I wake up at 3 o’clock to a terrible racket and stumble to a window. Outside large tree limbs writhe in the wind, the rain flies horizontally, lightning flares and thunder crashes. In January!! As I turn back, my right leg begins howling in pain. By 5 a.m. I have written a long journal entry, downloaded Michael Connelly’s, Black Box on my kindle and got well into the story. Only then does the leg let me go back to sleep.

Painkillers? I would lament the fact that I can’t take any of them (tender stomach), but since they don’t seem to kill my pain anyway, I won’t bother. Actually I lie, liquid morphine works very well, but as I’ve said before, it’s so hard to come by.

As for the leg, nothing a little exercise won’t cure, so I go for walks. I take up the rug and do tai chi in the living room as I wait for Sears. The right hip gets stiff and sore. As I take myself off to a tai chi class, the agony has spread to my lower back. But I am still working on the theory that it’s nothing I can’t work through.

By the time tea break arrives, I have been disabused of that notion. My right hip is beginning to set like cement. A minute too long and I won’t be able to bend to sit down to drive home. I turn the heat on in the Obus Form car seat. I crank up its massage feature to high. I resort to prayer.  In my driveway, I sit studying how best to get out of the car. I discover there is no best. There’s only pain.

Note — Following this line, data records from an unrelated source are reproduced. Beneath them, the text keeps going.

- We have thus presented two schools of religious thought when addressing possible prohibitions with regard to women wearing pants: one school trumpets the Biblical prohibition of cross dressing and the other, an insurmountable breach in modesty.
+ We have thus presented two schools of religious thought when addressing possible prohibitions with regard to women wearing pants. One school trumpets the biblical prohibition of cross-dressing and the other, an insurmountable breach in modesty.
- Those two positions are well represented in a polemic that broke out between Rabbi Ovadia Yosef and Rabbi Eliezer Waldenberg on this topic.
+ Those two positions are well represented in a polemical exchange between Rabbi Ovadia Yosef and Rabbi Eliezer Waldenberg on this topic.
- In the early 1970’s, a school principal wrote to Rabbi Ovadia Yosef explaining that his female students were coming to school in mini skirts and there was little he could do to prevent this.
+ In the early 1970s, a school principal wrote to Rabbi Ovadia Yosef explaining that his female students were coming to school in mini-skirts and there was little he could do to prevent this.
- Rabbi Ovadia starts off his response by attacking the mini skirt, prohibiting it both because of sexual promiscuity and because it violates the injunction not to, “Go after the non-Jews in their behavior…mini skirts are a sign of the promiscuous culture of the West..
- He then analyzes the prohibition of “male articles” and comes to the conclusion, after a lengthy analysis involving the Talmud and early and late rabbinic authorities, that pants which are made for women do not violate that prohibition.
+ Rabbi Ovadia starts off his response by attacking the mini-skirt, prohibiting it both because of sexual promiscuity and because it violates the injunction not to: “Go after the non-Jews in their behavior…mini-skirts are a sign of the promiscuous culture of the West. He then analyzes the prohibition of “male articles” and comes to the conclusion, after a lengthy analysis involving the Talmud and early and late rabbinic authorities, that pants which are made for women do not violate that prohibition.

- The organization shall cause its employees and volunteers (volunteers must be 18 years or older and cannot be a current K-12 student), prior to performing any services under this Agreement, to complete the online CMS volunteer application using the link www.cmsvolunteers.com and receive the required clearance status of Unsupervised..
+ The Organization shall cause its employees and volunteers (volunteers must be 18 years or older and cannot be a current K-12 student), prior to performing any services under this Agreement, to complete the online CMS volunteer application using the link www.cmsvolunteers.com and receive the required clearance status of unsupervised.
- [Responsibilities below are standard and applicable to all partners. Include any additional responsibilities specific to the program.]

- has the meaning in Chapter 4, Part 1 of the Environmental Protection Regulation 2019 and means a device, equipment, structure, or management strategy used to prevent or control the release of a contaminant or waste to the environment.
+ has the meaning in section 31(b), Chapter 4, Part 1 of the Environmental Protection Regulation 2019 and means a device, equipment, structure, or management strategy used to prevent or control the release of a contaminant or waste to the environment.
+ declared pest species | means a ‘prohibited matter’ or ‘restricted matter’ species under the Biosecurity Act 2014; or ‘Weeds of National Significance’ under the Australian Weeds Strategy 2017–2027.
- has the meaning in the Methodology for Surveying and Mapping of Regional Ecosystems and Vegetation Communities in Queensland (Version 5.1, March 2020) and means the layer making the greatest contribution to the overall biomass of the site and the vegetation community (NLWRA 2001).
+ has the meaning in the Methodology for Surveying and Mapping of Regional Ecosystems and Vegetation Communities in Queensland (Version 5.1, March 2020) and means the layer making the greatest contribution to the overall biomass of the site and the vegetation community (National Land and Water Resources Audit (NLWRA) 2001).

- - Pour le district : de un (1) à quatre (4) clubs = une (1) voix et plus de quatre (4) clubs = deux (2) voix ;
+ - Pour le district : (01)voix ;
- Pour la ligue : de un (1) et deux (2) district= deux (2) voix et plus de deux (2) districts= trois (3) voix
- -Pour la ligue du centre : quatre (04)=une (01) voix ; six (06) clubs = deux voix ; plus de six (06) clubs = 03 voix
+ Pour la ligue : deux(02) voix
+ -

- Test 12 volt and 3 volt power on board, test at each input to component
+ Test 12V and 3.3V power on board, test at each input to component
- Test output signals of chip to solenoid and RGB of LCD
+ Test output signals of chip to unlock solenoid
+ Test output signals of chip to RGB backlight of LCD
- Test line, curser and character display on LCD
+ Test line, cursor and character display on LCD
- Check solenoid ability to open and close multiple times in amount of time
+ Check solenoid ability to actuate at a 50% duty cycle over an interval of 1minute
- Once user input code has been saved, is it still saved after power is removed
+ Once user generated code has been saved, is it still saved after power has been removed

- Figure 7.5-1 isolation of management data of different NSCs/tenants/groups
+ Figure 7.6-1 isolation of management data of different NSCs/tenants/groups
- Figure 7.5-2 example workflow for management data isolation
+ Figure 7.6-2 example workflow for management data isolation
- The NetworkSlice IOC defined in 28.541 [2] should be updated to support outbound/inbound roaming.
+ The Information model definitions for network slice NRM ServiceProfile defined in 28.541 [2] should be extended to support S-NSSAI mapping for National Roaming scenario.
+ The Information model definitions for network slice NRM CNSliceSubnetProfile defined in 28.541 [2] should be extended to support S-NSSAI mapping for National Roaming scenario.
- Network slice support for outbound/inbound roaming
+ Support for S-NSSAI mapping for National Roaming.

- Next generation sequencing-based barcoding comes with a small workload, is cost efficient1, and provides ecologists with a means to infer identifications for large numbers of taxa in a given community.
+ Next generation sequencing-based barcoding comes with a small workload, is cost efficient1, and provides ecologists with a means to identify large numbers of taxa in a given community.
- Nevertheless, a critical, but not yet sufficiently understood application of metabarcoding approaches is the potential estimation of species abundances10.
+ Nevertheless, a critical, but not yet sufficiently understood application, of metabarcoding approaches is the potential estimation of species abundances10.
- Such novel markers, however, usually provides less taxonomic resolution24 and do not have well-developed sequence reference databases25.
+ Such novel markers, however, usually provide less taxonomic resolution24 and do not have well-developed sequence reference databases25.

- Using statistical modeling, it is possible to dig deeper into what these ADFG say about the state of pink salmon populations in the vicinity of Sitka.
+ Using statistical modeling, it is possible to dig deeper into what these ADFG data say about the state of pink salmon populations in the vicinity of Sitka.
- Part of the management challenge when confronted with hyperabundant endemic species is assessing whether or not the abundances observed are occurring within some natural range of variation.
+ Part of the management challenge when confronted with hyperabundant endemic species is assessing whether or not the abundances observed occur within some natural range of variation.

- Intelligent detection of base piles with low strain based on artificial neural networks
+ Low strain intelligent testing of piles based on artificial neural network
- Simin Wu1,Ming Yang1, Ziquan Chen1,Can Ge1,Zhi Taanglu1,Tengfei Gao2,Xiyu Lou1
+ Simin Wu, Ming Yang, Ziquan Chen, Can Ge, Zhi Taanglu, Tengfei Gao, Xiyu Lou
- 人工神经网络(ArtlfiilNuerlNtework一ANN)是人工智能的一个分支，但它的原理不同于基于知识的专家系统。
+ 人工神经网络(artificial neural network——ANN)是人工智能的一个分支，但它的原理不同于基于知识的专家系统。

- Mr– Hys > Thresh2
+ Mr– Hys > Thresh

Okay, no problem. I have ways to deal with pain. First the castor oil pack, lots of castor oil on a flannel and a heating pad. An hour later, look at that! I can walk. Only problem is I need a derrick or a crane to get me out of bed. Right, let’s try patches, lots of those patches embedded in this case with Chinese herbs, guaranteed to relieve pain, or so my past experience says. But no, not so much and, apparently, not wise to apply them on oily skin. Why not just pass out and sleep it off. An hour later, the pain wakes me up. Let’s try the tennis ball. First lie on the floor, wedge the tennis ball under the tight spot and relax into it.OMG!!!! Does the CIA know about this? It could be way more effective than water boarding! But I keep at it and a few minutes after I get up, a blessed relief floods over me. The spasm has eased.

I am so happy! And blissfully unaware that this will be the pattern of my life for the foreseeable future with one surprising twist. The spasm travels. While it seems most at home in the right hip, it is content to visit the right calf, the right knee and the right thigh, especially as I try to go to sleep. (How is that fair, I ask you.) Just for a change of venue, it zips up to the right shoulder blade, flashes along the neck and zooms down the backbone. At the moment, it has wandered right out of home territory and is visiting my upper left back.

The only time I leave the house for the first 2 weeks is to see the massage therapist and the acupuncturist. The treatments work wonders – for about 24 hours.

I get hysterical. Well, of course I do. I whine on the phone. I up my already high dose of calcium and magnesium. I meditate. I examine my soul to see what darkness lurks there.

Gradually, almost imperceptibly, the pain diminishes. I still have the travelling spasm, but I can head it off, so that it doesn’t become full blown.  I go back to tai chi class, only half of it at first. I find that one move, Creeping Low Like Snake, if done very, very gently, opens my back and softens it.

Instead of a marauding tiger tearing at my flesh, it’s more of a domestic cat now. Trouble is, I’m not much of a cat person.